Under Florida law, the intent to include children in a will must be made clear within the language of the document. This is why it is crucial the will be drafted by an estate planning attorney. An experienced attorney can ensure the intent of the will, and the identity of the will's recipients, are made clear to the court upon the decedent's death.

For more information on how to include your stepchildren in the will, contact Jacksonville Estate Planning attorney David Goldman today for a free consultation at 904-685-1200.

June 12, 2014

Florida Probate Law: The Risks of Avoiding Probate Through Changing Ownership

Probate is the system the court uses to administer a person's estate, either through a will or through intestate succession. Clients often ask for ways to avoid the probate process, such as adding a child to their bank account or adding the child's name to the deed.

Adding a Child to a Bank Account

In most cases, adding a child to your bank account is not a good idea.
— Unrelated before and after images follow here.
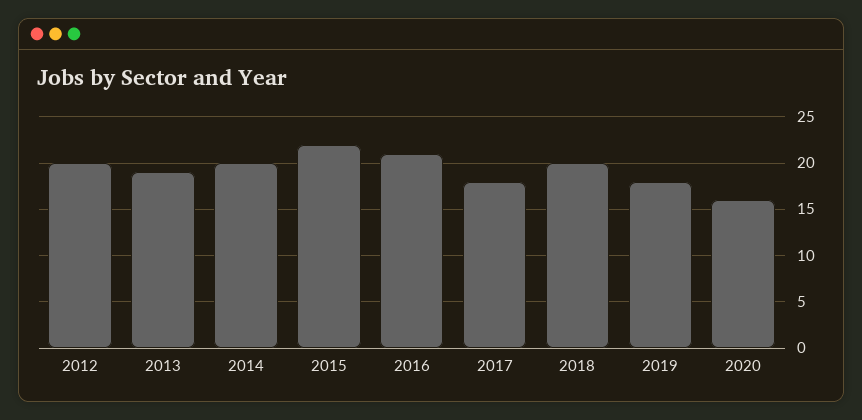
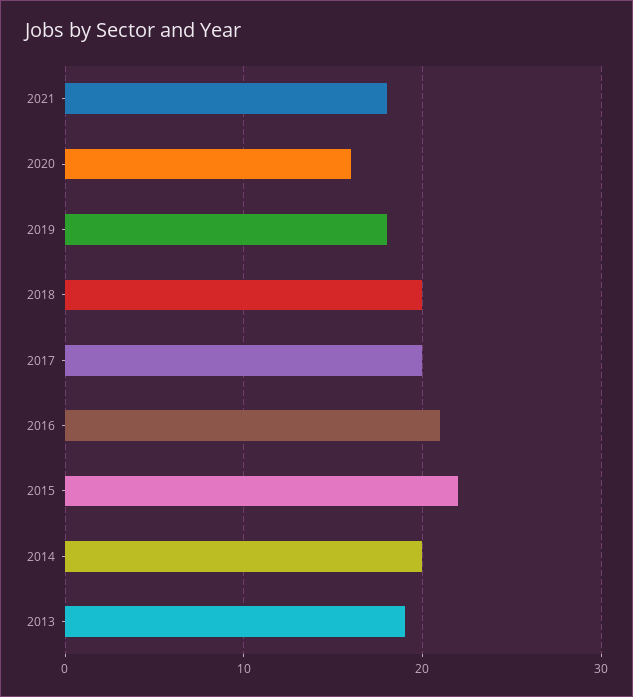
2012: 20 -> none
2017: 18 -> 20
2021: none -> 18

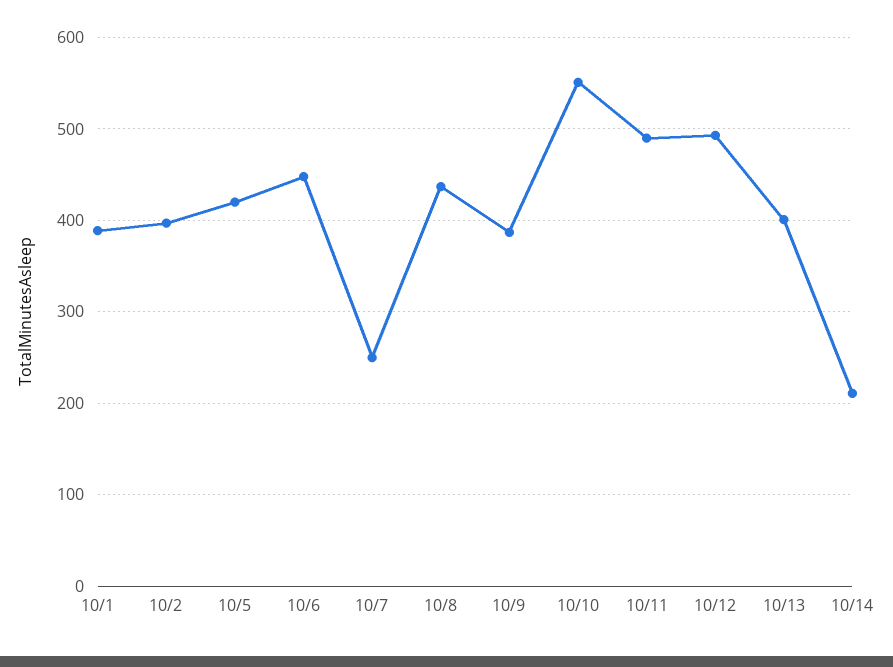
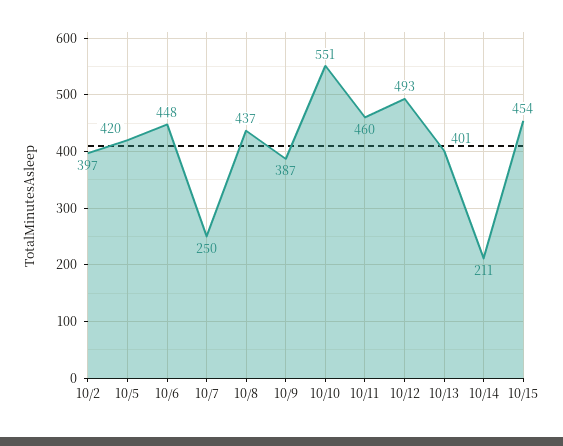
10/1: 390 -> none
10/11: 490 -> 460
10/15: none -> 454

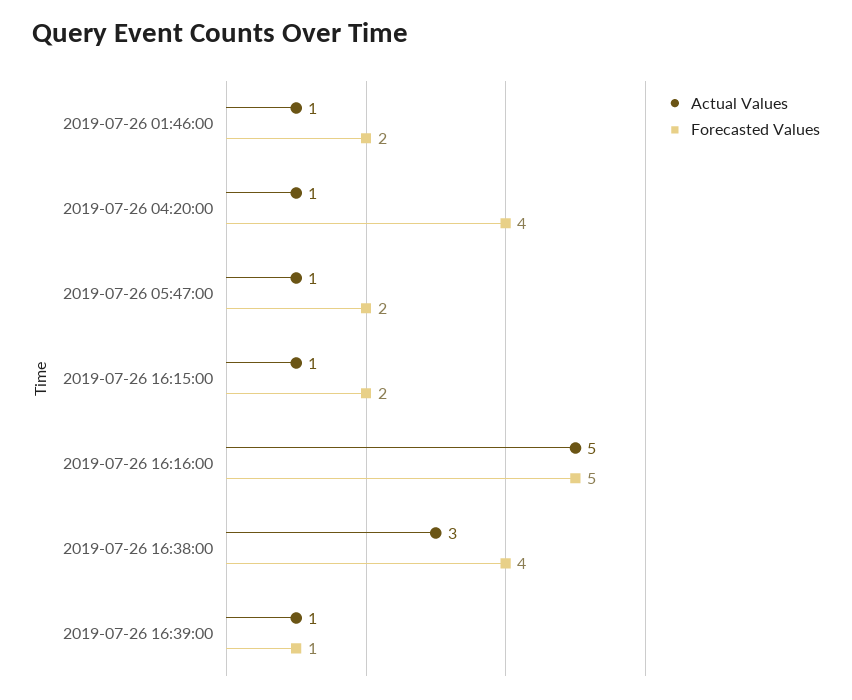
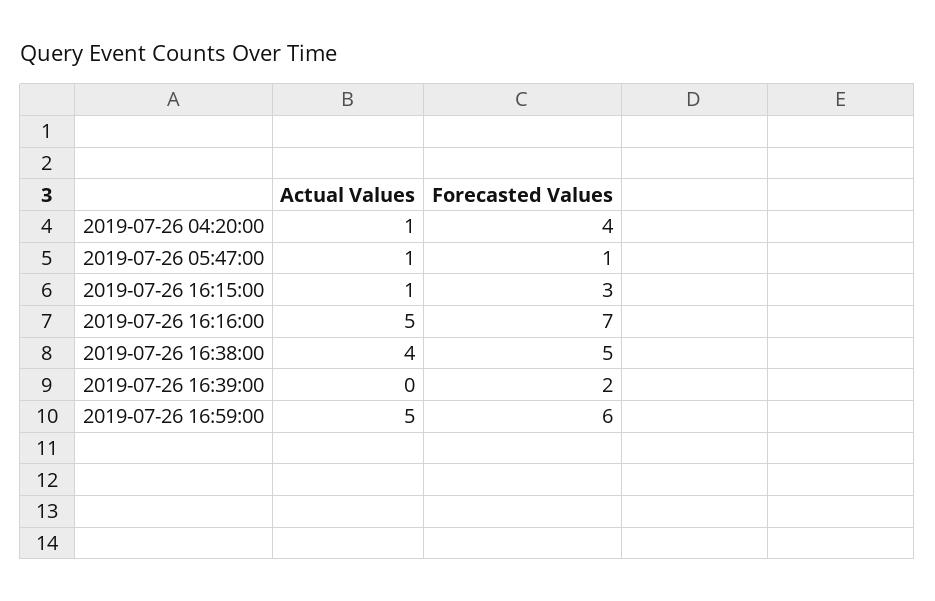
Actual Values, 2019-07-26 01:46:00: 1 -> none
Forecasted Values, 2019-07-26 01:46:00: 2 -> none
Forecasted Values, 2019-07-26 05:47:00: 2 -> 1
Forecasted Values, 2019-07-26 16:15:00: 2 -> 3
Forecasted Values, 2019-07-26 16:16:00: 5 -> 7
Actual Values, 2019-07-26 16:38:00: 3 -> 4
Forecasted Values, 2019-07-26 16:38:00: 4 -> 5
Actual Values, 2019-07-26 16:39:00: 1 -> 0
Forecasted Values, 2019-07-26 16:39:00: 1 -> 2
Actual Values, 2019-07-26 16:59:00: none -> 5
Forecasted Values, 2019-07-26 16:59:00: none -> 6

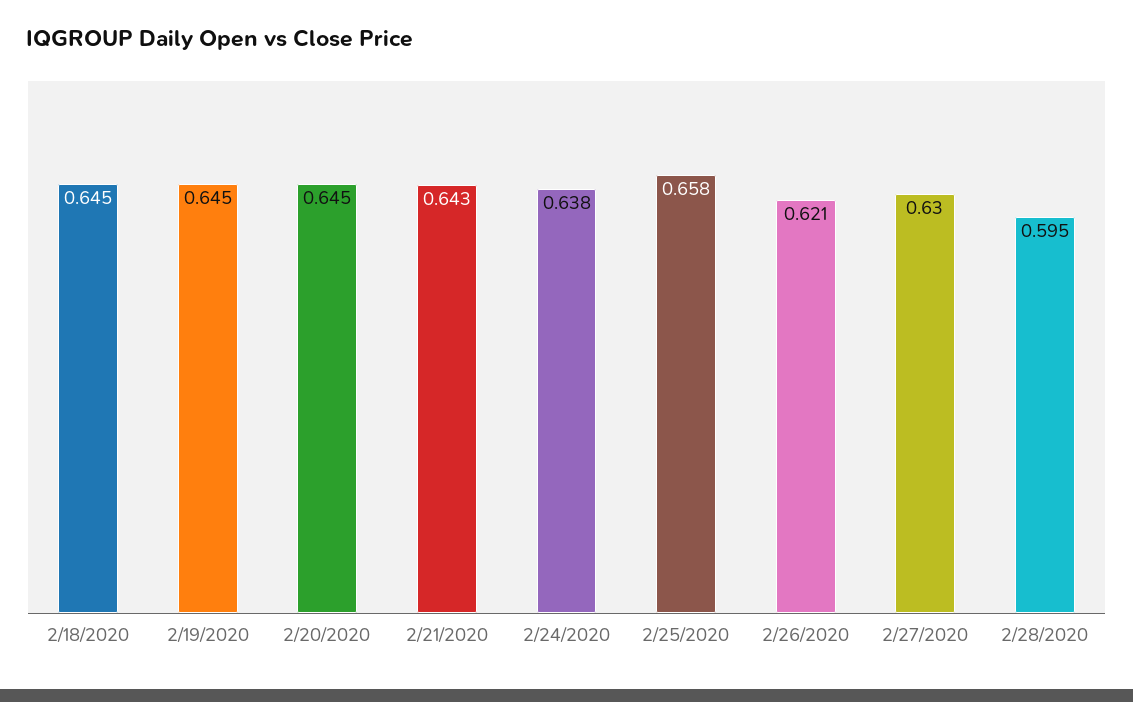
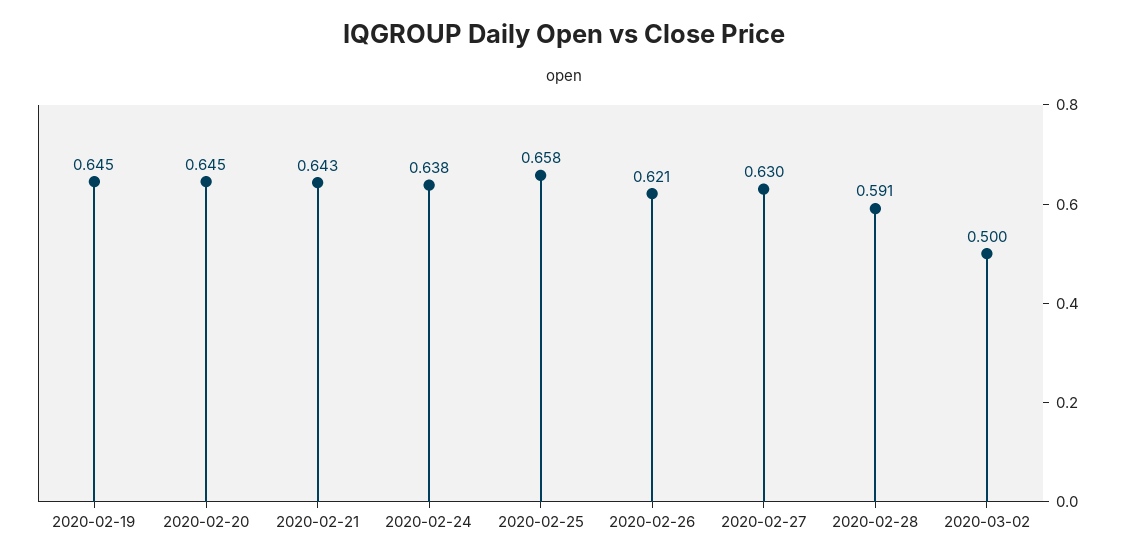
2/18/2020: 0.645 -> none
2/28/2020: 0.595 -> 0.591
2020-03-02: none -> 0.5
A parent who adds a child to his or her bank account, may interfere with the will, and could put the account's funds at risk.

Generally, a power of attorney is the best way to manage a loved one's assets. A power of attorney is a superior way to handle these assets because it gives far more expansive control to the child over the parent's assets, but requires the child to act as a fiduciary to the parent. A power of attorney can allow a child to manage all assets in the parent's bank account. Additionally, a power of attorney can allow the child to become an agent to call insurance companies in order to settle disputes, and to enter and break contracts on behalf of the parent.

There are many risks involved with adding a child to the account. If the child has creditors or becomes subject to a judgment, those assets can be used to pay the amount owed by the child.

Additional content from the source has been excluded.